[GIVEN ENTRIES]
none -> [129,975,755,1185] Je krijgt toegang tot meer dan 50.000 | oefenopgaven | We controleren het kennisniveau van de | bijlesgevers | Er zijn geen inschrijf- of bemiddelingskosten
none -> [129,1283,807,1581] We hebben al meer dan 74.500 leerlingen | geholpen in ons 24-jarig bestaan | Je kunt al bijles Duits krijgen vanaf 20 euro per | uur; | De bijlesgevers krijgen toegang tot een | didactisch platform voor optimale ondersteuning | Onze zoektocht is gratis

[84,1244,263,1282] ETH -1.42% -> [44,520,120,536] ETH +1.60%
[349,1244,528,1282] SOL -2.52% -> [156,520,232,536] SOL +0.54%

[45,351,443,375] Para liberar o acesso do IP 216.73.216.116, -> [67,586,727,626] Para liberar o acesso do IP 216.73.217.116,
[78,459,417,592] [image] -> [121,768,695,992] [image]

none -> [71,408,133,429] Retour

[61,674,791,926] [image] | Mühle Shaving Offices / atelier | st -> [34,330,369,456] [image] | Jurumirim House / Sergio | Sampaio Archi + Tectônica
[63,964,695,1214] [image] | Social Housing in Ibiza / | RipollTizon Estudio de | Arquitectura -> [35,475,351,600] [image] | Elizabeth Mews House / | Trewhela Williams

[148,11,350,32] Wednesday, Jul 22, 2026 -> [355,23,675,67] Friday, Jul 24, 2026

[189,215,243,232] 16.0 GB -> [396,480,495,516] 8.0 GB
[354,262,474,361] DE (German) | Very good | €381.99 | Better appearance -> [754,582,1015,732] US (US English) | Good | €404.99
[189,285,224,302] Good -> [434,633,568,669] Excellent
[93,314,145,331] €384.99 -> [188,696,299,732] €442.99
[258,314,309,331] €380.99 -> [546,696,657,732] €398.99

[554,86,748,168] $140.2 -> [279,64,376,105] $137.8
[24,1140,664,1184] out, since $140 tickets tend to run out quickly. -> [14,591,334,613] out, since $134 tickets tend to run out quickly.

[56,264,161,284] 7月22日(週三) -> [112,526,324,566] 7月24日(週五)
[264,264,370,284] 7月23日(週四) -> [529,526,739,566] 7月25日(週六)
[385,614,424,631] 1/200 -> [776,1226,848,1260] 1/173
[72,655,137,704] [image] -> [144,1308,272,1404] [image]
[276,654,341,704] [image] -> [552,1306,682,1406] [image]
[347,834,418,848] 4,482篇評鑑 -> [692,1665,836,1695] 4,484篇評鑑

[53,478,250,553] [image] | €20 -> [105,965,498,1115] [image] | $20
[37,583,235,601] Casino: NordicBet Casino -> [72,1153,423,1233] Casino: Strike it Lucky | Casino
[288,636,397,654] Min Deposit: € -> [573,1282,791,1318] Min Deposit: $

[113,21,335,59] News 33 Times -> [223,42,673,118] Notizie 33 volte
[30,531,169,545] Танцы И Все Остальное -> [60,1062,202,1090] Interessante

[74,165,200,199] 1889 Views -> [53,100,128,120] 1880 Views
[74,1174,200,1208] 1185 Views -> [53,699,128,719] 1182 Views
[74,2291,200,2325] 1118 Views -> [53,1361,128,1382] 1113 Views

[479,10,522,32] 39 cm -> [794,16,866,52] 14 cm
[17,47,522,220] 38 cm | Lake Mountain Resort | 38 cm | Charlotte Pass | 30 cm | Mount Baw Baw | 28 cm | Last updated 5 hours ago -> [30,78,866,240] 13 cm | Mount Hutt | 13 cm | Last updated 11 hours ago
[/GIVEN ENTRIES]
» **WHAT TO PRODUCE**:
In the entries above, find the line with "[479,10,522,32] 39 cm", then retype it and every line after it exactly.

» **YOUR RESPONSE**:
[479,10,522,32] 39 cm -> [794,16,866,52] 14 cm
[17,47,522,220] 38 cm | Lake Mountain Resort | 38 cm | Charlotte Pass | 30 cm | Mount Baw Baw | 28 cm | Last updated 5 hours ago -> [30,78,866,240] 13 cm | Mount Hutt | 13 cm | Last updated 11 hours ago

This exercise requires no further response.